Summary

The 21.02 Release provides two major pieces of functionality: one performance related, namely the ability to cache compiled OpenCL kernels when running on the GPU backend. Cached kernel files can be loaded into the runtime eliminating the cost of compiling their associated graphs resulting in significant performance uplift on first execution of a newly loaded graph. The second is that the operators which were not added to the Arm NN Tensorflow Lite delegate in the 20.11 release are now there giving the delegate the same level of operator support as the android-nn-driver.

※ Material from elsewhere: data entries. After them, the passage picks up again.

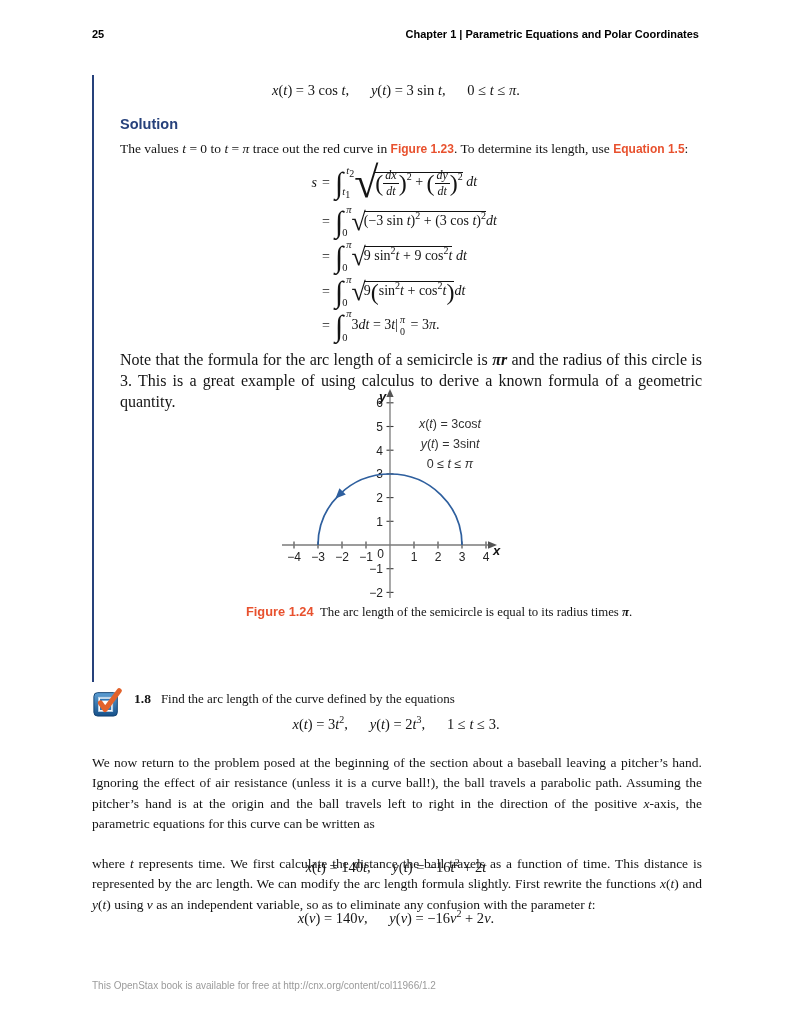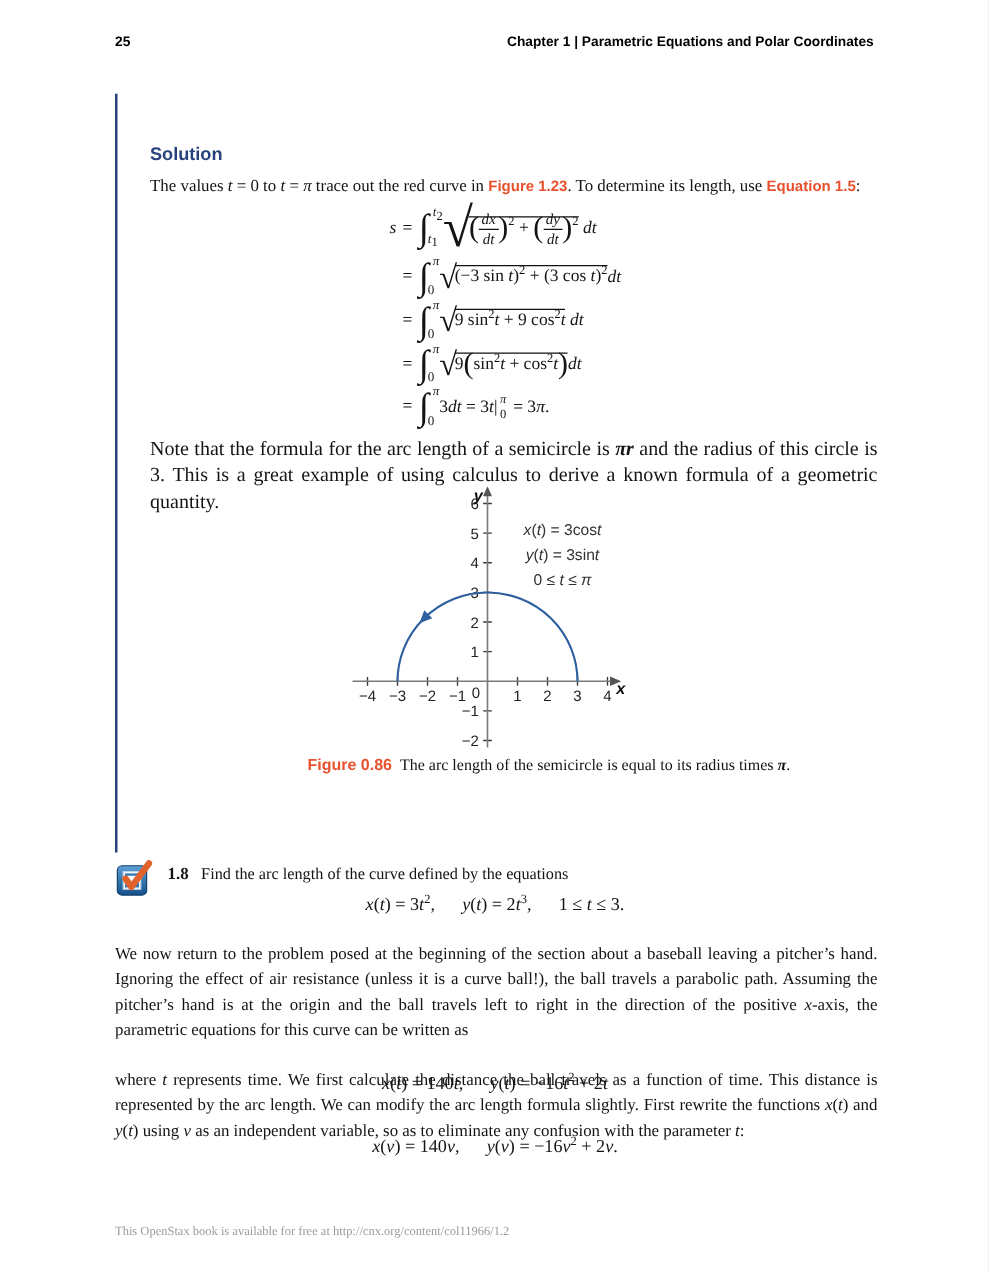--- a/index.html
+++ b/index.html
@@ -53,35 +53,36 @@
   .caption{position:absolute;left:246px;top:604px;width:420px;font-size:12.8px;line-height:16px;}
   .cap-label{color:var(--accent-orange);font-family:"Liberation Sans",sans-serif;font-weight:bold;}
   .cp{position:absolute;left:92px;top:687px;width:610px;}
   .cp-row{display:flex;align-items:flex-start;}
   .cp-icon{width:30px;height:30px;margin-right:12px;flex:0 0 auto;}
   .cp-num{font-weight:bold;font-size:13.5px;margin:4px 10px 4px 0;}
   .cp-text{font-size:13px;margin-top:4px;}
   .bodypar{position:absolute;left:92px;width:610px;font-size:13.5px;line-height:20.3px;text-align:justify;}
   .p1{top:753px;} .p2{top:854px;}
   .eq1{top:825px;margin-top:32px;} .eq2{top:908px;} .cpeq{top:714px;}
-  .footer{position:absolute;left:92px;top:980px;font-family:Liberation Serif, serif;
+  .footer{position:absolute;left:92px;top:980px;font-family:Liberation Sans, sans-serif;
           font-size:10px;color:var(--footer-gray);}
 </style>
 </head>
 <body>
 
 <div class="page">
 
   <div class="hdr">
     <span>25</span>
     <span>Chapter 1 | Parametric Equations and Polar Coordinates</span>
   </div>
 
   <div class="vrule"></div>
 
+  <div class="ctr-eq eq-top"><i>x</i>(<i>t</i>) = 3 cos <i>t</i>,   <i>y</i>(<i>t</i>) = 3 sin <i>t</i>,   0 ≤ <i>t</i> ≤ <i>π</i>.</div>
 
   <div class="sol-head">Solution</div>
 
   <div class="sol-par"><span>The values <i>t</i> = 0 to <i>t</i> = <i>π</i> trace out the red curve in </span><span class="ref">Figure 1.23</span><span>. To determine its length, use </span><span class="ref">Equation 1.5</span><span>:</span></div>
 
   <div class="deriv">
     <div class="drow r1">
       <span class="dlhs">s</span>
       <span class="deq">=</span>
       <span class="drhs"><span class="integral">∫</span><span class="lims">
@@ -183,21 +184,21 @@
       <text class="axislabel" x="215" y="167">x</text>
     </svg>
   </div>
 
   <div class="annot">
     <div><i>x</i>(<i>t</i>) = 3cos<i>t</i></div>
     <div><i>y</i>(<i>t</i>) = 3sin<i>t</i></div>
     <div>0 ≤ <i>t</i> ≤ <i>π</i></div>
   </div>
 
-  <div class="caption"><span class="cap-label">Figure 0.86</span>&nbsp;&nbsp;<span>The arc length of the semicircle is equal to its radius times <b><i>π</i></b>.</span></div>
+  <div class="caption"><span class="cap-label">Figure 1.24</span>&nbsp;&nbsp;<span>The arc length of the semicircle is equal to its radius times <b><i>π</i></b>.</span></div>
 
   <div class="cp">
     <div class="cp-row">
       <svg class="cp-icon" viewBox="0 0 32 32">
         <defs>
           <linearGradient id="cpg" x1="0" y1="0" x2="0" y2="1">
             <stop offset="0" stop-color="#5d9fd4"></stop>
               <stop offset="1" stop-color="#155089"></stop>
           </linearGradient>
         </defs>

The other features of the 21.02 release are updating the Tensorflow Lite parser to work with Tensorflow Lite v2.3.1 and changes to the public APIs to make binary compatibility between releases easier to maintain. Each group of public interfaces SDK, backend, TfLiteDelegate etc. have been separately versioned and will have their version independently updated in subsequent releases to indicate changes in their Application Binary Interface (ABI).

Support has also been added for the SSD-MobileNetv2 and SSD-MobileNetv3 models. The models have been verified to execute correctly with good performance. Work to generate accuracy figures for the models using the tensorflow lite coco_object_detection tool is on-going and will be published when complete.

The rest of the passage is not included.